* **EXERCISE GOAL**
Exactly as written, set down each line of the data below except its pictures.

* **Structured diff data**
_ _ _
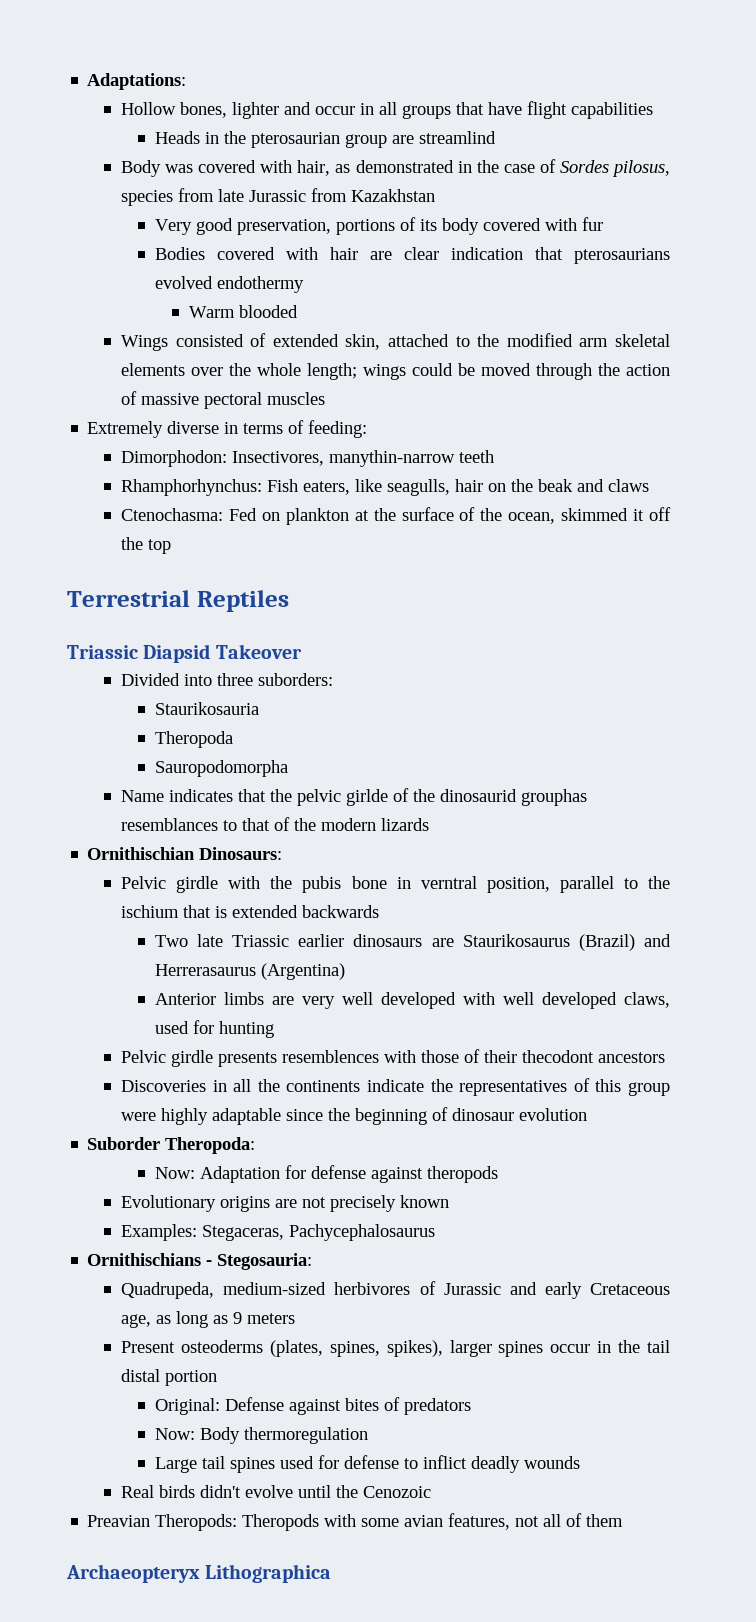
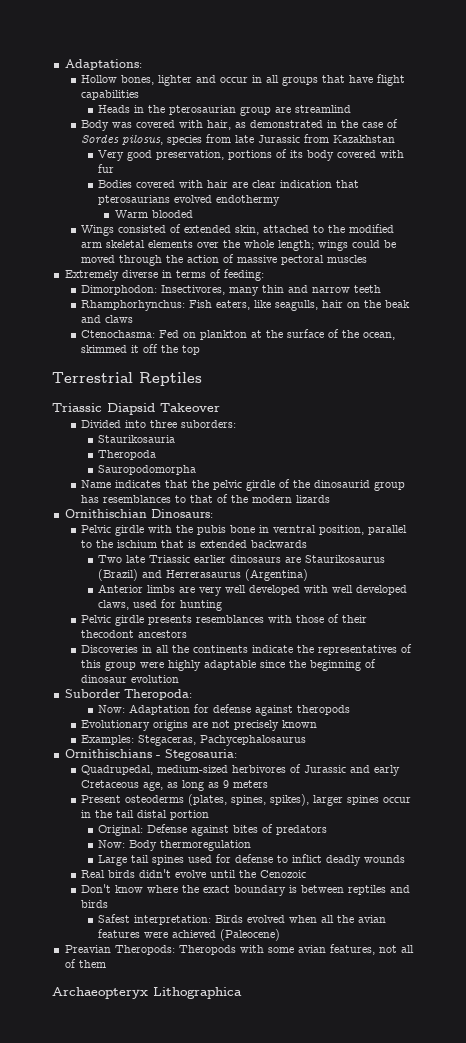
- Dimorphodon: Insectivores, manythin-narrow teeth
+ Dimorphodon: Insectivores, many thin and narrow teeth
- Name indicates that the pelvic girlde of the dinosaurid grouphas resemblances to that of the modern lizards
+ Name indicates that the pelvic girdle of the dinosaurid group has resemblances to that of the modern lizards
- Pelvic girdle presents resemblences with those of their thecodont ancestors
+ Pelvic girdle presents resemblances with those of their thecodont ancestors
- Quadrupeda, medium-sized herbivores of Jurassic and early Cretaceous age, as long as 9 meters
+ Quadrupedal, medium-sized herbivores of Jurassic and early Cretaceous age, as long as 9 meters
+ Don't know where the exact boundary is between reptiles and birds
+ Safest interpretation: Birds evolved when all the avian features were achieved (Paleocene)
_ _ _
* **RESPONSE**
- Dimorphodon: Insectivores, manythin-narrow teeth
+ Dimorphodon: Insectivores, many thin and narrow teeth
- Name indicates that the pelvic girlde of the dinosaurid grouphas resemblances to that of the modern lizards
+ Name indicates that the pelvic girdle of the dinosaurid group has resemblances to that of the modern lizards
- Pelvic girdle presents resemblences with those of their thecodont ancestors
+ Pelvic girdle presents resemblances with those of their thecodont ancestors
- Quadrupeda, medium-sized herbivores of Jurassic and early Cretaceous age, as long as 9 meters
+ Quadrupedal, medium-sized herbivores of Jurassic and early Cretaceous age, as long as 9 meters
+ Don't know where the exact boundary is between reptiles and birds
+ Safest interpretation: Birds evolved when all the avian features were achieved (Paleocene)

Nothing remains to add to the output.